An 300, Lune 5 semaine 3
Dans l'obscurité du port, où brillaient faiblement quelques torches agitées par la brise, les coques des navires se cognaient entre elles, grinçaient et craquaient, portées par le mouvement de l'eau qui frémissait de la tempête jusqu'au cœur de la rade. Les bâtiments amarrés étaient à l'image de ceux qui faisaient commerce dans les eaux troubles des Trois Soeurs. Certains étaient férocement bigarrés, tels que les aimaient les lysiens, d'autres avaient manifestement été retapés par leurs nouveaux propriétaires après que leur précédent capitaine ne les aient éventrés sur les rochers qui entouraient les îles. Tous, en revanche, avaient l'allure à la fois solide et peu avenante des navires marqués par le temps.

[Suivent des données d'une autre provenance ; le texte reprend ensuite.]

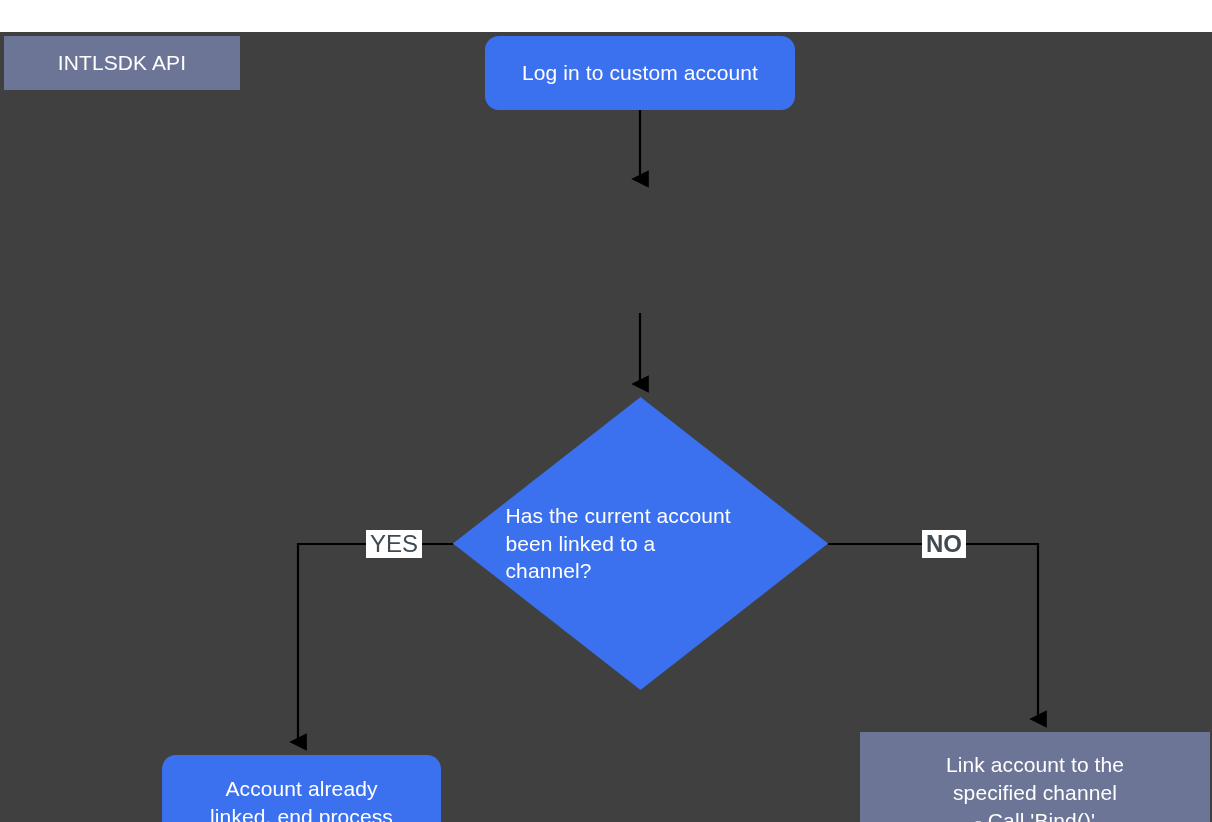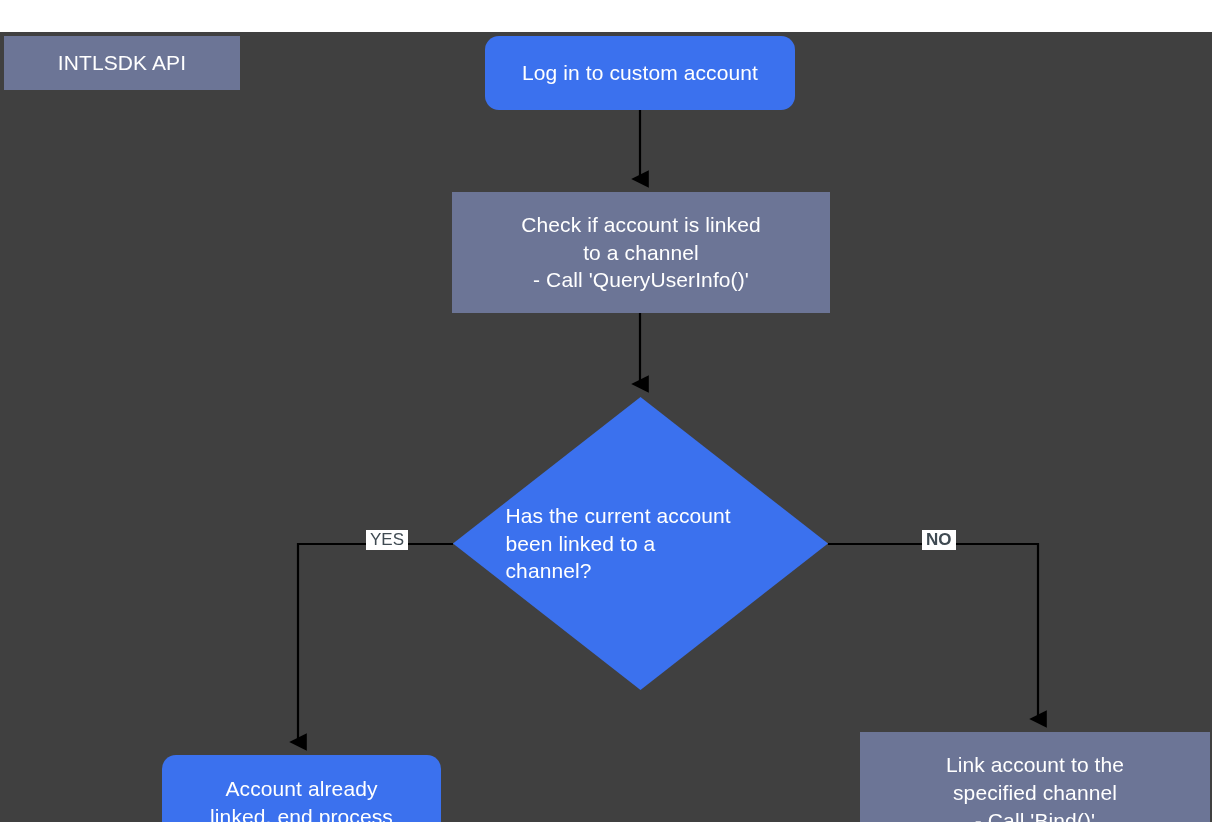--- a/index.html
+++ b/index.html
@@ -163,9 +163,6 @@
 
   <div class="node fill-blue rounded" id="node-login">Log in to custom account</div>
 
-  <div class="node fill-gray" id="node-check">Check if account is linked
-to a channel
-- Call 'QueryUserInfo()'</div>
 
   <div class="node" id="node-decision">
     <div class="diamond-shape"></div>

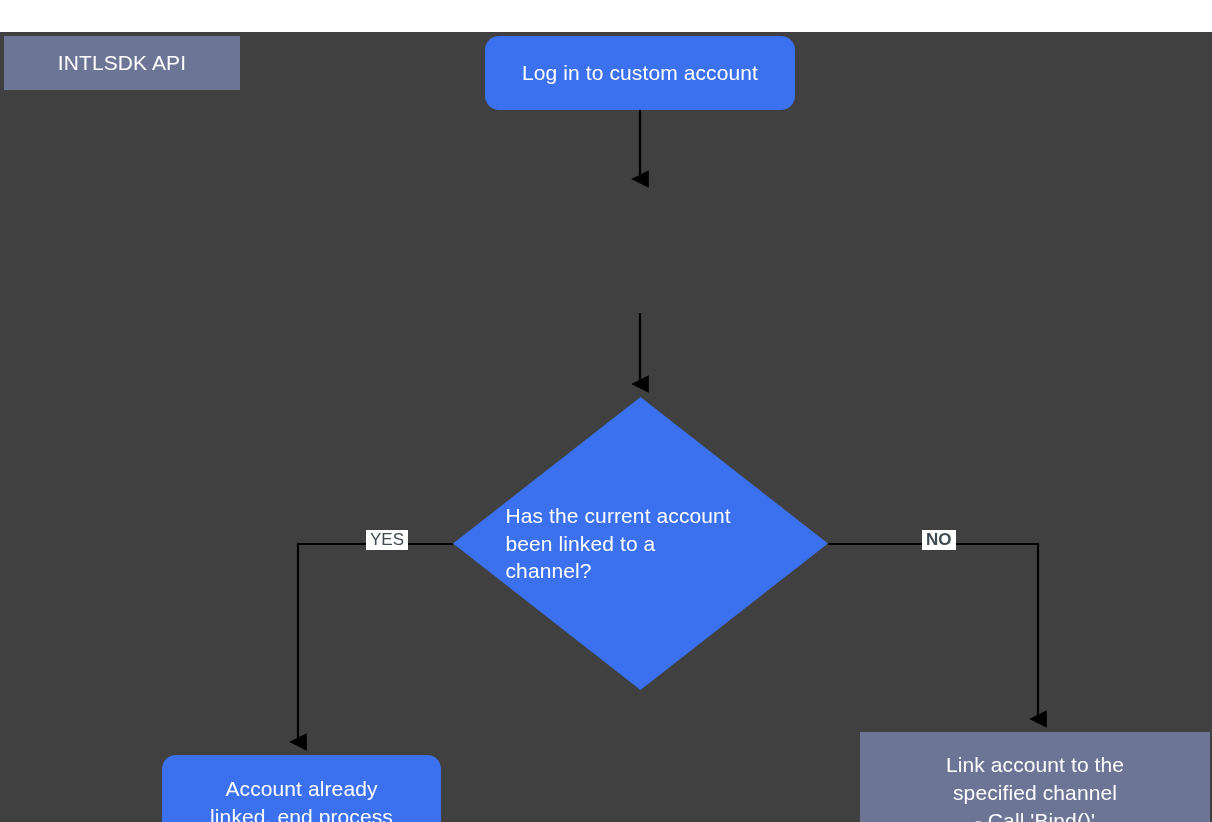--- a/index.html
+++ b/index.html
@@ -105,7 +105,7 @@
   .edge-label {
     position: absolute;
     color: #3f4a52;
-    font-size: 17px;
+    font-size: 24px;
     background: #ffffff;
     padding: 0 4px;
     user-select: none;

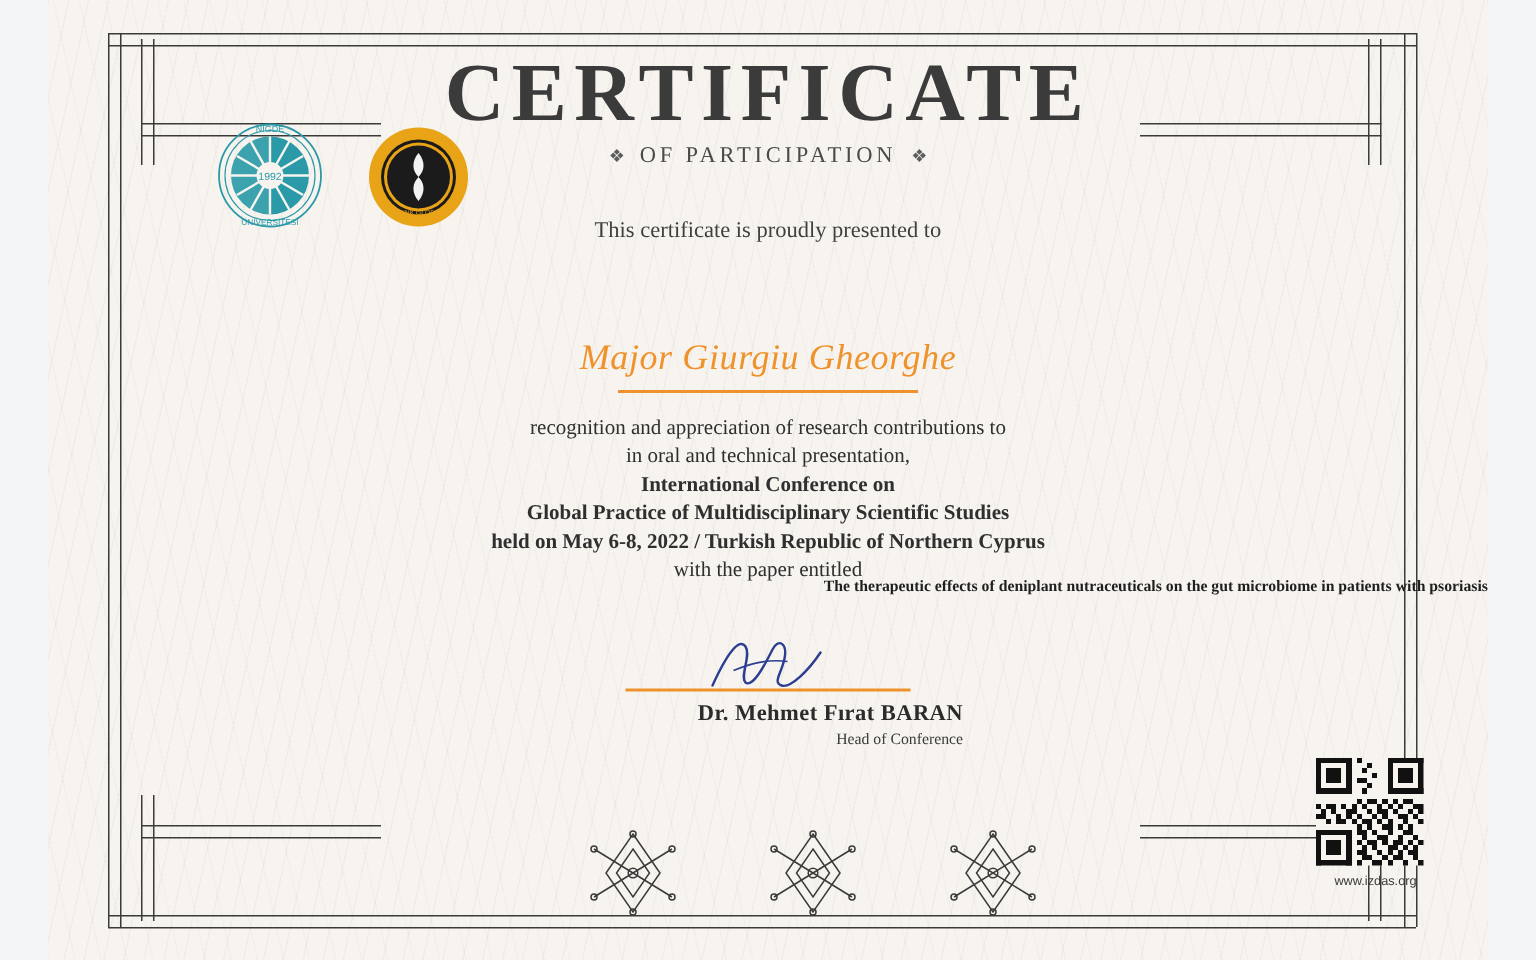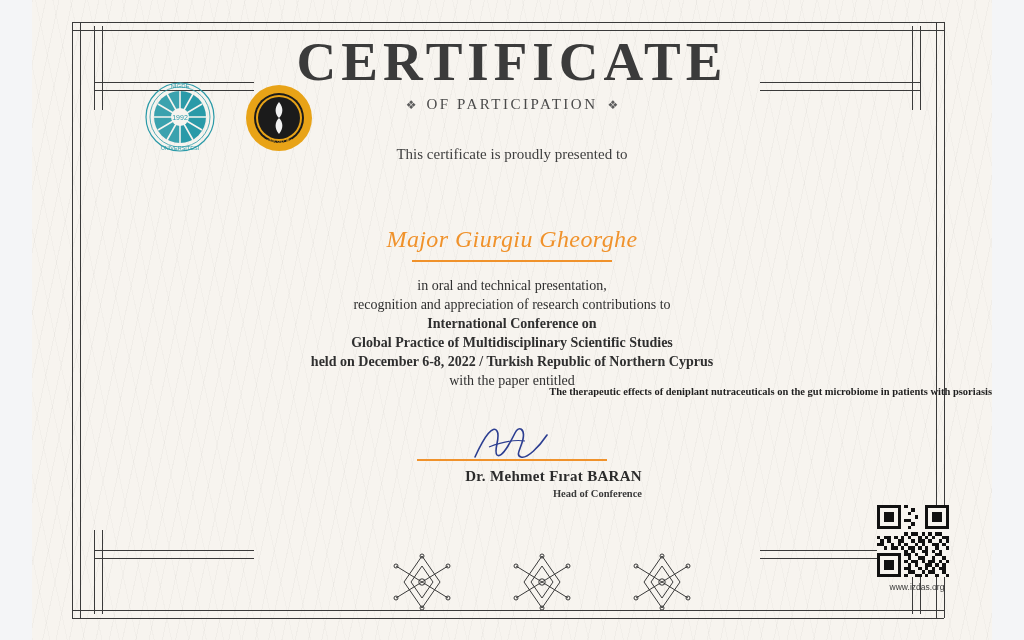--- a/index.html
+++ b/index.html
@@ -187,8 +187,8 @@
     <div class="recipient-rule"></div>
 
     <div class="body-lines">
+      <div class="l">recognition and appreciation of research contributions to</div>
       <div class="l">in oral and technical presentation,</div>
-      <div class="l">recognition and appreciation of research contributions to</div>
       <div class="b">International Conference on</div>
       <div class="b">Global Practice of Multidisciplinary Scientific Studies</div>
       <div class="b">held on December 6-8, 2022 / Turkish Republic of Northern Cyprus</div>

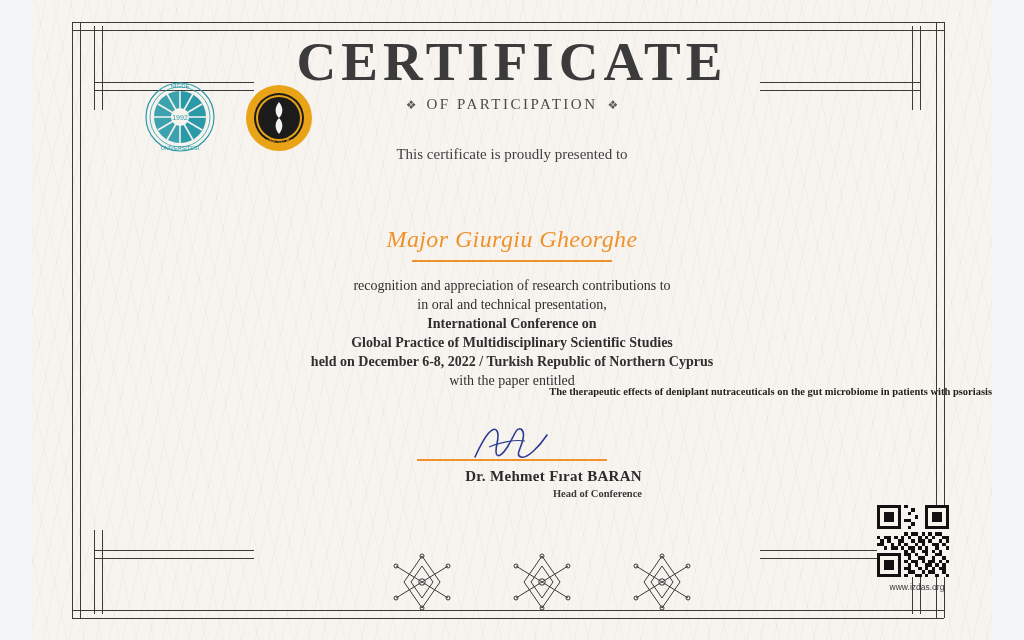--- a/index.html
+++ b/index.html
@@ -191,7 +191,7 @@
       <div class="l">in oral and technical presentation,</div>
       <div class="b">International Conference on</div>
       <div class="b">Global Practice of Multidisciplinary Scientific Studies</div>
-      <div class="b">held on December 6-8, 2022 / Turkish Republic of Northern Cyprus</div>
+      <div class="b">held on May 6-8, 2022 / Turkish Republic of Northern Cyprus</div>
       <div class="l">with the paper entitled</div>
     </div>
 

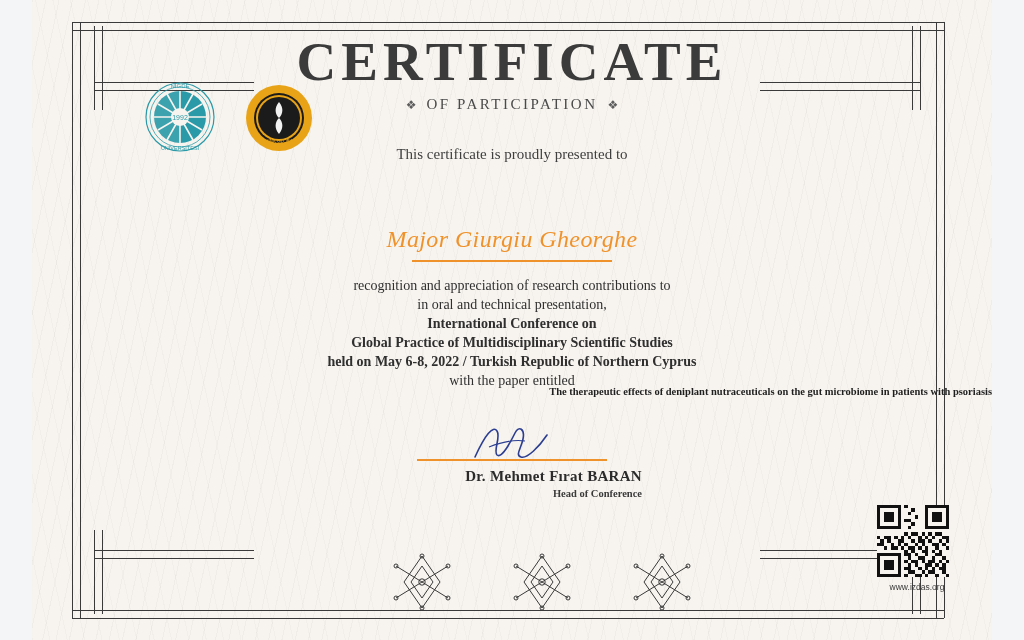--- a/index.html
+++ b/index.html
@@ -81,7 +81,7 @@
   .sig-wrap{position:absolute;left:50%;transform:translateX(-50%);top:459px;width:260px;text-align:right;}
   .sig-rule{width:190px;height:2px;background:#f0922b;margin:0 auto;}
   .sig-name{font-size:15px;font-weight:bold;color:#2b2b2b;margin-top:7px;letter-spacing:.3px;}
-  .sig-role{font-size:10.5px;color:#3a3a3a;margin-top:3px;font-weight:bold;}
+  .sig-role{font-size:10.5px;color:#3a3a3a;margin-top:3px;}
   .sig-mark{position:absolute;left:50%;transform:translateX(-50%);top:-42px;}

Parmi toutes ces carcasses, l'une d'elle se dressait, plus sordide à sa manière que ne l'étaient ses soeurs. Il n'y avait pour la parer, ni ornements d'or  ni couleur. Le bois de la coque était d'un brun sombre et noirci, et ses voiles, autrefois d'un bleu nocturne, avaient été délavées par l'âge en des teintes sombres, grisées, à tel point qu'elles en paraissaient désormais noires. Un navire lugubre, et sans aucun indication qui ne put permettre de deviner sa provenance, ni même l'identité de son propriétaire. Le pont semblait être celui d'une galère westerosi, la coque paraissait être fer-née, le bois lui-même provenait visiblement de Braavos alors que l'agencement des mats rappelait celui des bâteaux-cygne. Un engin hétéroclite,  construit pour voyager loin et longtemps. Sur la coque, aucun nom. Il n'y avait, pour le distinguer des autres bâtiments, que sa figure de proue. C'était une jeune femme pâle aux orbites vides et noires qui crevaient tels deux trous béants son beau visage blanc. Ses mains étaient cachées, liées dans son dos et, sur son épaule, était posé un imposant oiseau noir. Le gueule du corbeau était ouverte dans un croassement moqueur et silencieux adressé à l'horizon qui lui faisait face. Légère et fine, la pluie hivernale saupoudrait ce couple étrange. Elle luisait en une fine pellicule d'eau sur les épaules de la fille et coulait sur ses joues comme des larmes. Si les grands marchands avaient fait l'erreur de s'approcher de l'aveugle sans crainte, les brigands des mers, eux, n'avaient pas été long à reconnaître la jumelle de la proue du Silence , privée de ses yeux par le corbeau qui siégeait près de son cou gracile là où sa soeur était condamnée au mutisme. Freux-Linceul. C'était ainsi que les piratesl'avaient baptisée.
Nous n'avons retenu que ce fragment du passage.